Vivre avec la maladie

Témoignage : Laetitia
41 ans, greffée en 2012

Laetitia, 41 ans, préparatrice en pharmacie, a été greffée cardiaque en 2012, suite à une pathologie familiale. Elle nous raconte…

J’ai découvert ce qu’était la greffe cardiaque quand j’avais 9 ans puisque ma maman, qui avait la trentaine, a dû être greffée suite à une cardiomyopathie… Pendant longtemps, ma maladie (puisque je suis également touchée) n’a eu quasiment aucun impact sur ma vie quotidienne. Malgré un léger essoufflement, je faisais du sport, je travaillais, j’ai eu une petite fille… Tout allait bien.

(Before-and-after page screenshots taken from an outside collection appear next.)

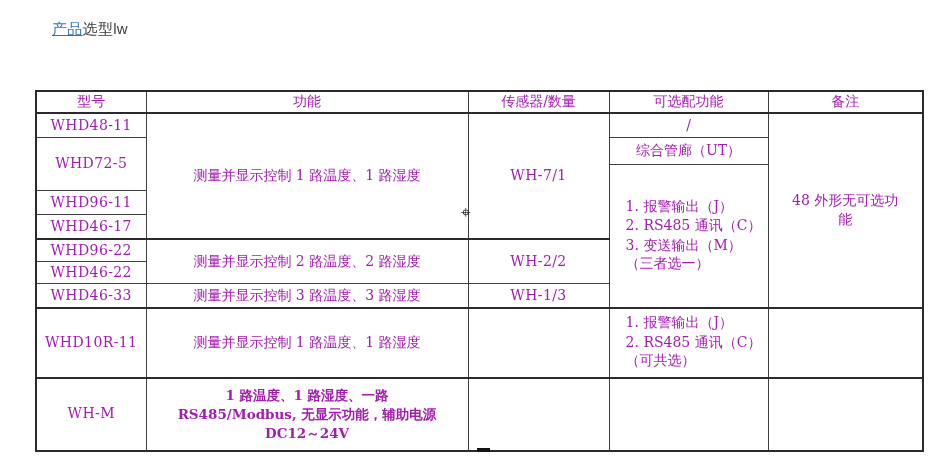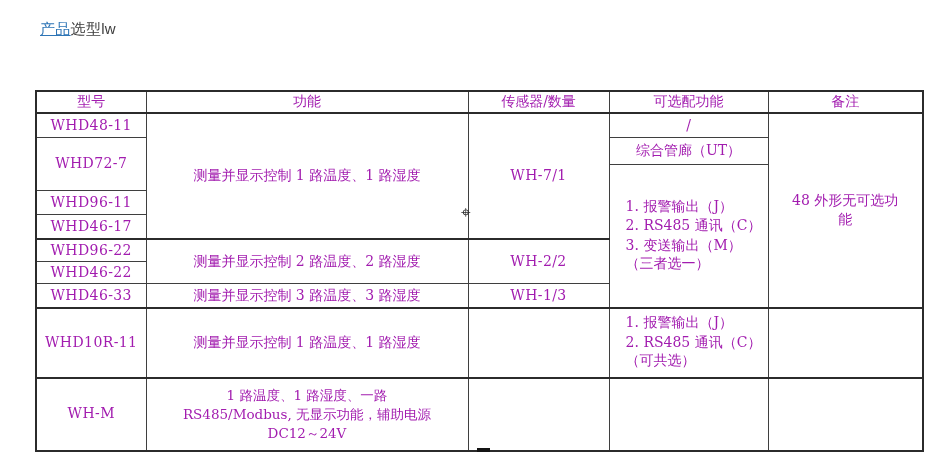--- a/index.html
+++ b/index.html
@@ -8,7 +8,7 @@
     font-family:"DejaVu Serif", serif;color:#222;overflow:hidden;
   }
   .page-title{
-    position:absolute;left:40px;top:20px;
+    position:absolute;left:52px;top:20px;
     font-family:"Liberation Sans", sans-serif;
     font-size:15px;letter-spacing:0.3px;text-align:right;
   }

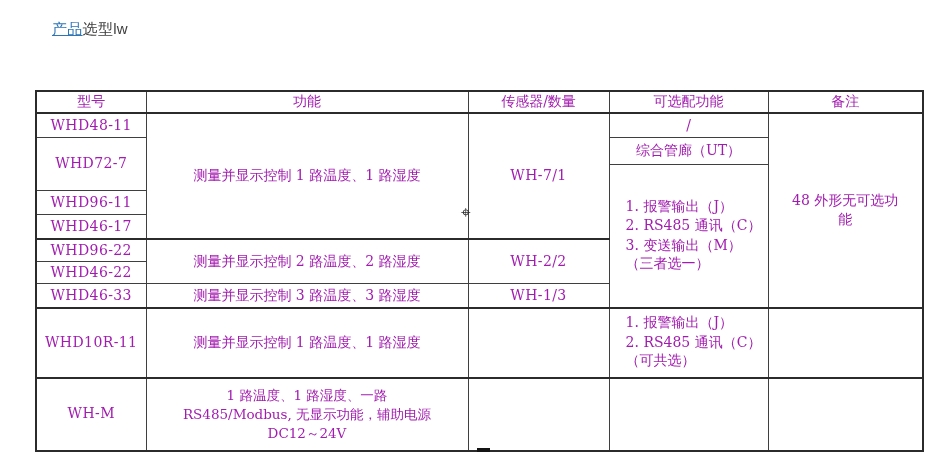--- a/index.html
+++ b/index.html
@@ -76,7 +76,7 @@
     <td rowspan="8"><span class="remark-inner">48 外形无可选功能</span></td>
   </tr>
   <tr style="height:27px">
-    <td rowspan="2" class="latin">WHD72-7</td>
+    <td rowspan="2" class="latin">WHD72-5</td>
     <td class="tunnel">综合管廊（UT）</td>
   </tr>
   <tr style="height:26px">

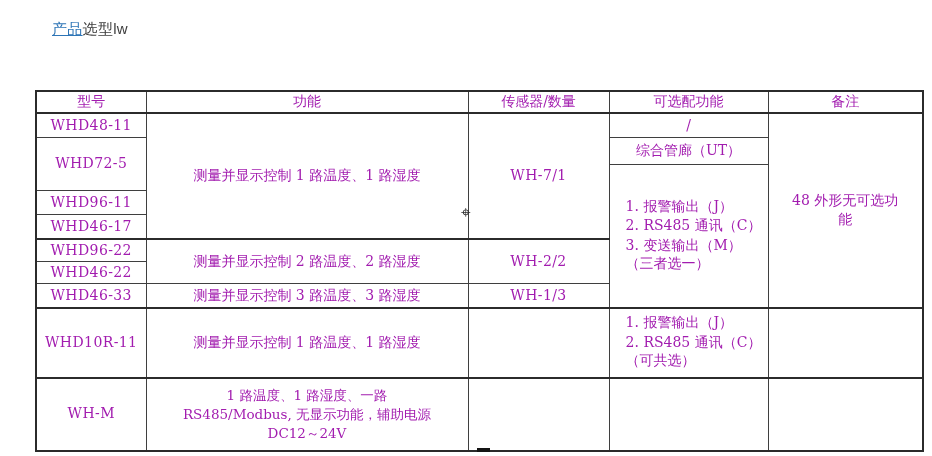--- a/index.html
+++ b/index.html
@@ -35,7 +35,7 @@
   .opt-block .opt-line{white-space:nowrap;margin-left:10px;}
   .opt-block .center-line{text-align:left;font-family:Liberation Mono, monospace;}
   .remark-inner{display:inline-block;max-width:112px;}
-  .fn-lines div{white-space:nowrap;font-size:13.5px;}
+  .fn-lines div{white-space:nowrap;font-size:13.5px;font-weight:bold;}
   .crosshair{
     position:absolute;left:461px;top:204px;
     font-family:"DejaVu Sans", sans-serif;font-size:17px;color:#2b2b2b;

C’est lors de mon second début de grossesse que la situation a dégénéré très rapidement.  Une consultation « de contrôle » chez le cardiologue s’est révélée extrêmement inquiétante, ma fonction d’éjection étant réduite à 30% au lieu des 70-75% requis. Suite à un second avis médical, j’ai du subir une interruption médicale de grossesse et peu de temps après, j’ai eu un gros malaise cardiaque avec douleur dans le bras. J’ai ensuite été inscrite sur liste d’attente à Caen, puis en mars 2012, j’ai changé de centre pour rejoindre celui de Rennes, et dû m’adapter à cet état de santé en dégradation, et à une vie « au ralenti ».

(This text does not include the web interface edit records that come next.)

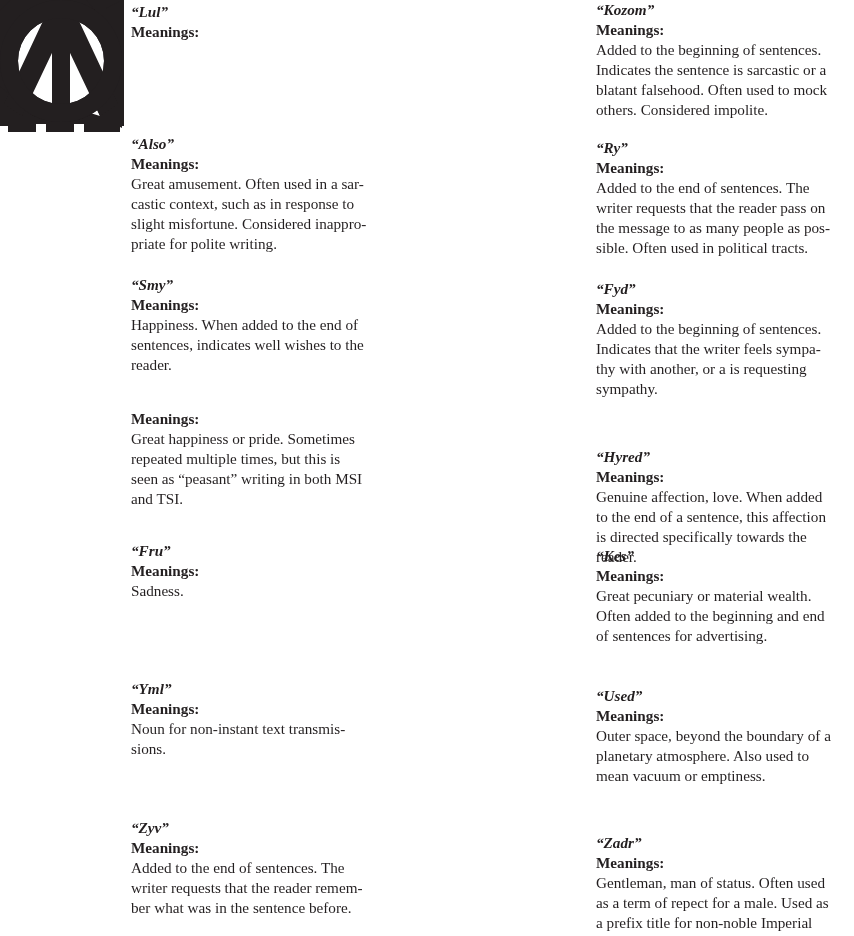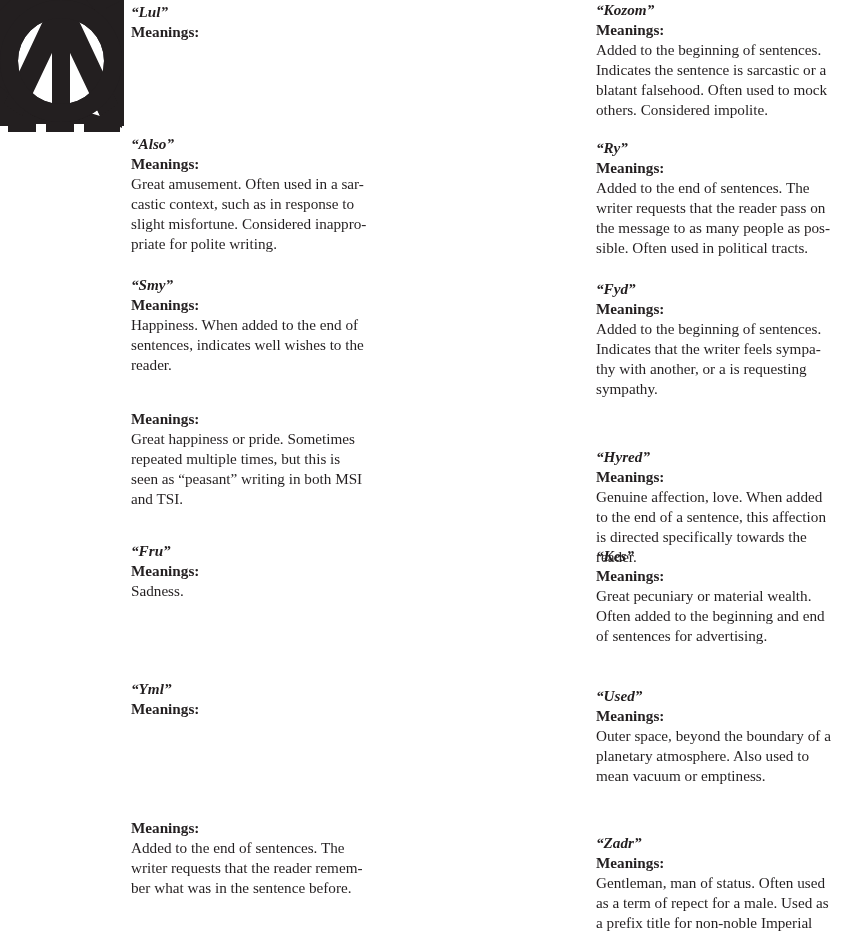--- a/index.html
+++ b/index.html
@@ -200,6 +200,8 @@
 <div class="entry" style="left:131px;top:679px;width:300px;">
   <span class="name">“Yml”</span>
   <span class="label">Meanings:</span>
+  <span class="desc">Noun for non-instant text transmis-
+sions.</span>
 </div>
 <div class="entry" style="left:131px;top:818px;width:300px;">
   <span class="label">Meanings:</span>

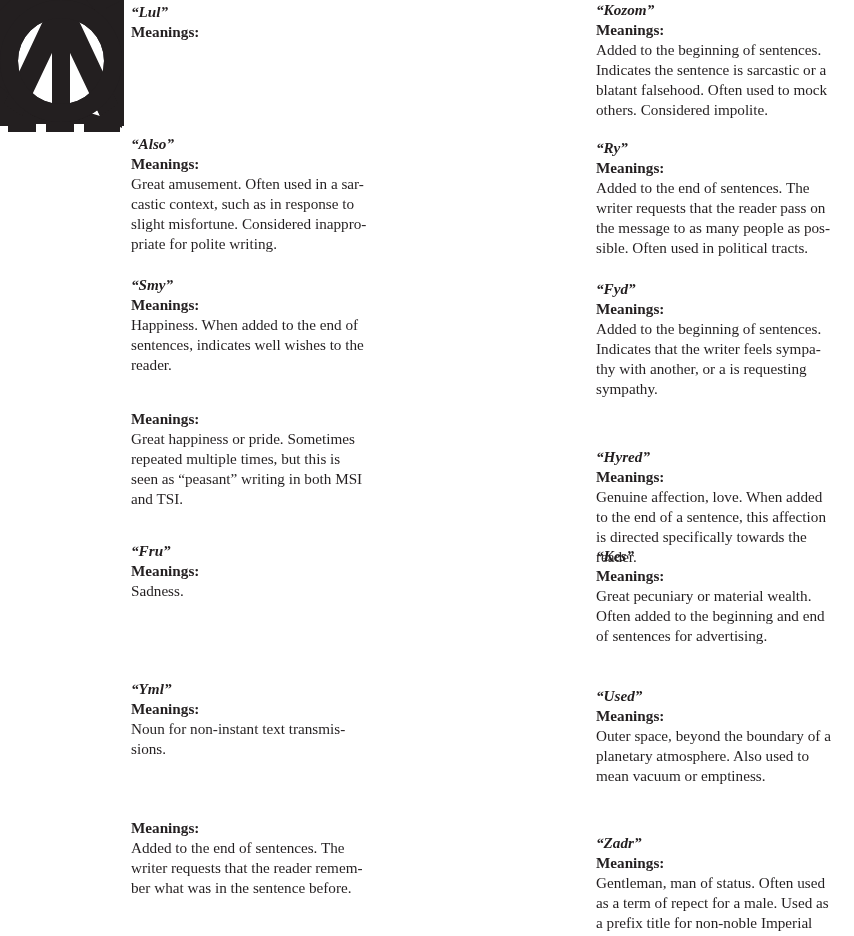--- a/index.html
+++ b/index.html
@@ -204,6 +204,7 @@
 sions.</span>
 </div>
 <div class="entry" style="left:131px;top:818px;width:300px;">
+  <span class="name">“Zyv”</span>
   <span class="label">Meanings:</span>
   <span class="desc">Added to the end of sentences. The
 writer requests that the reader remem-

En juin 2012, tout s’est précipité : ma « fonction cardiaque a chuté brutalement à 10%, nécessitant une hospitalisation en urgence : les organes vitaux « lâchaient », le pronostic vital était fortement engagé, et un protocole d’urgence a été enclenché. Je devais être branchée 48h sur cœur artificiel, j’ai donc été endormie un dimanche midi et… le soir, un cœur est arrivé, j’ai donc été greffée dans la foulée ! L’intervention a été difficile et chaotique car j’étais en très mauvais état général (mes reins, notamment, fonctionnaient très mal), et je ne me suis vraiment réveillée que 3 semaines plus tard. Mais j’étais jeune, volontaire, et j’avais « la niaque », malgré un gros phénomène de rejet précoce. J’ai progressé de jour en jour, et très bien récupéré jusqu’à ne plus avoir aucune séquelle, et pouvoir reprendre le travail.

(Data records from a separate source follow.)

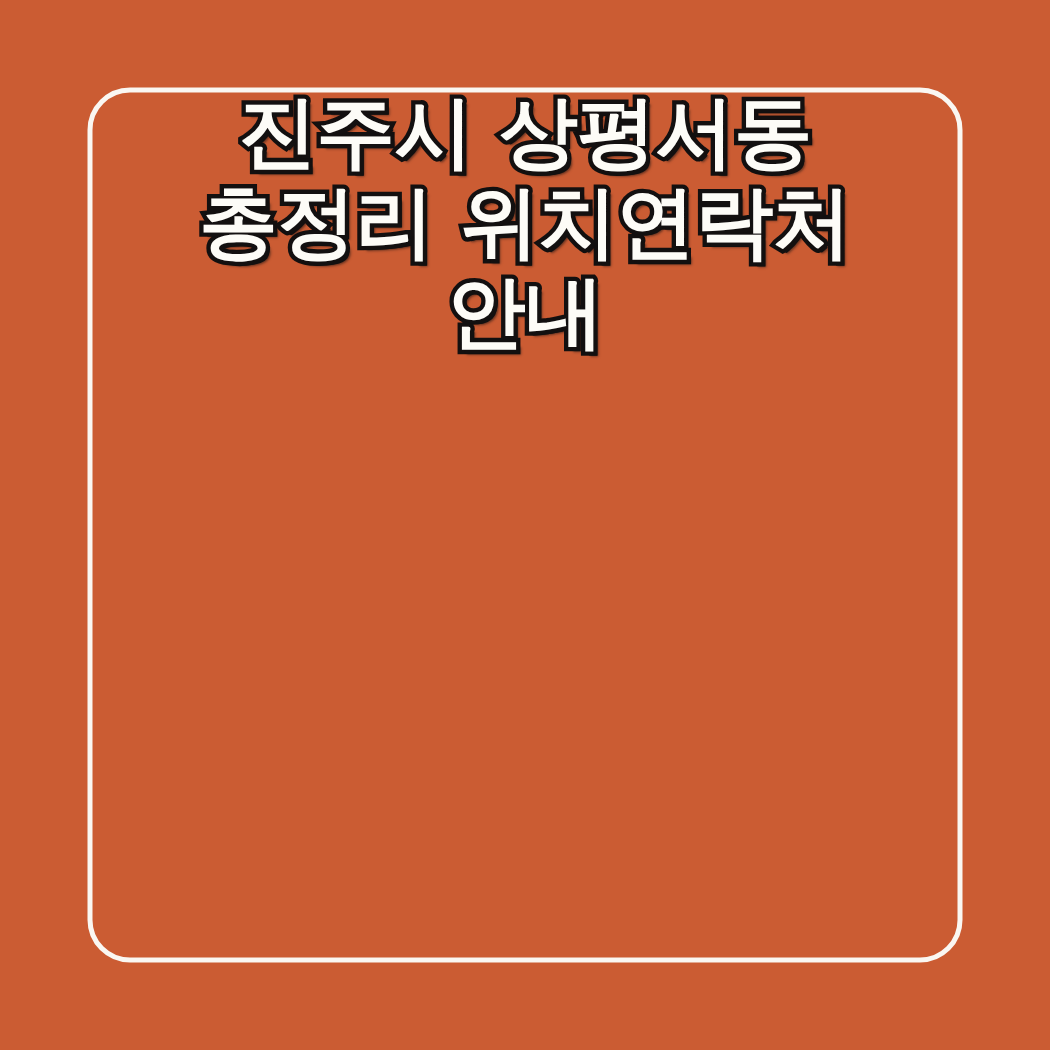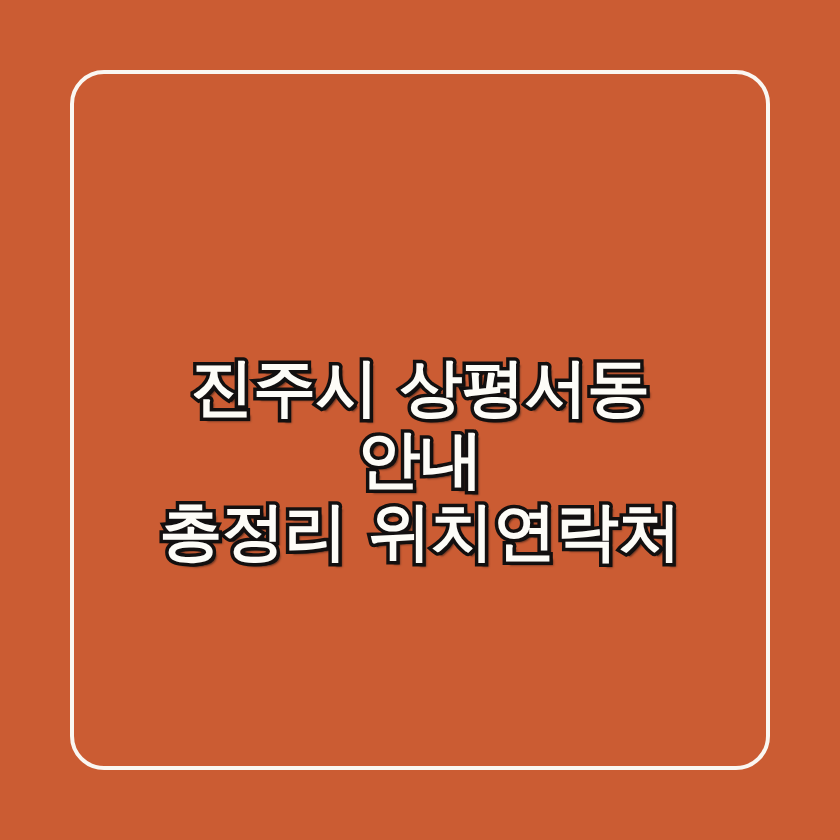--- a/index.html
+++ b/index.html
@@ -42,9 +42,7 @@
     display: flex;
     flex-direction: column;
     align-items: center;
-    justify-content: center;
     padding: 0 14px;
-    margin-top: 40px;
   }
 
   .title-line {

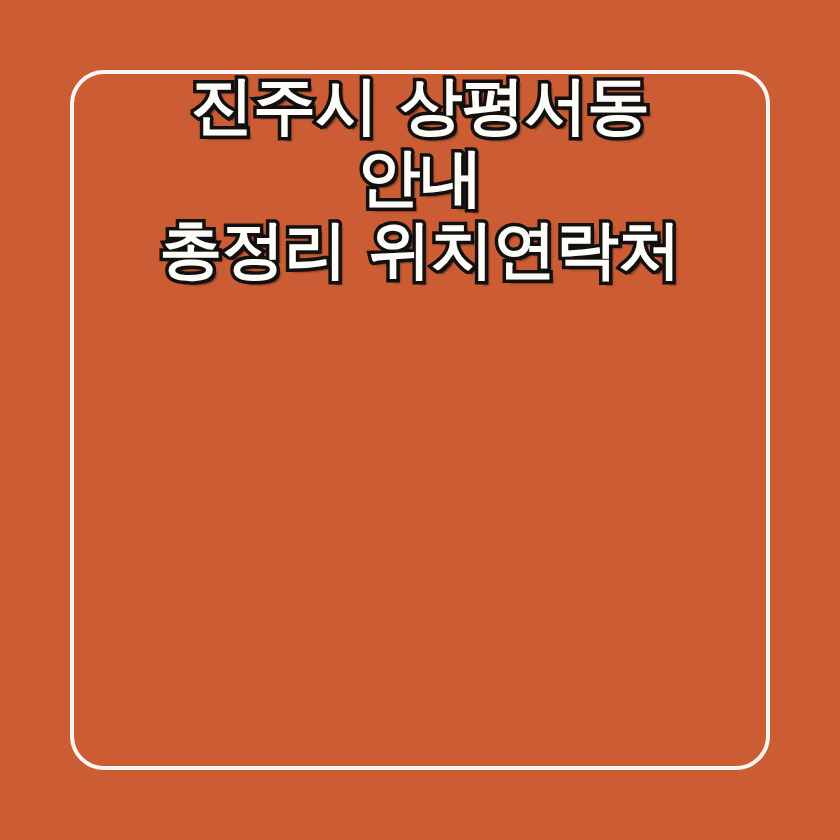--- a/index.html
+++ b/index.html
@@ -72,8 +72,8 @@
 
   <div id="title-block">
     <span class="title-line" style="color: rgb(253, 252, 247); -webkit-text-stroke: 7px rgb(19, 16, 16); text-shadow: rgb(19, 16, 16) 3px 3px 0px, rgba(19, 16, 16, 0.55) 4px 4px 2px;">진주시 상평서동</span>
+    <span class="title-line" style="color: rgb(253, 252, 247); -webkit-text-stroke: 7px rgb(19, 16, 16); text-shadow: rgb(19, 16, 16) 3px 3px 0px, rgba(19, 16, 16, 0.55) 4px 4px 2px;">총정리 위치연락처</span>
     <span class="title-line" style="color: rgb(253, 252, 247); -webkit-text-stroke: 7px rgb(19, 16, 16); text-shadow: rgb(19, 16, 16) 3px 3px 0px, rgba(19, 16, 16, 0.55) 4px 4px 2px;">안내</span>
-    <span class="title-line" style="color: rgb(253, 252, 247); -webkit-text-stroke: 7px rgb(19, 16, 16); text-shadow: rgb(19, 16, 16) 3px 3px 0px, rgba(19, 16, 16, 0.55) 4px 4px 2px;">총정리 위치연락처</span>
   </div>
 
 </div>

Quelques années après, j’ai pu envisager une grossesse et obtenir le feu vert de l’équipe médicale. Elle ne s’est pas déclenchée très vite, et a évidemment été suivie très strictement, mais Rose aura bientôt un an ! Elle est « mon petit miracle », car après avoir retrouvé la vie grâce à un don, je suis infiniment heureuse de lui avoir à mon tour transmise.

Aujourd’hui, j’ai le quotidien de toute maman qui travaille, mais je ne me sens pas plus fatiguée que les autres, et je supporte sans aucune difficulté les contraintes du traitement. Je vis normalement. Ma sœur également malade a, à son tour, été greffée il y a 2 ans ½. J’aurai donc vécu la greffe personnellement, mais aussi en tant que fille, et que sœur. Je mesure pleinement l’incroyable chance dont j’ai pu bénéficier (ainsi que ma famille), et je peux vraiment affirmer que la greffe m’a sauvé la vie.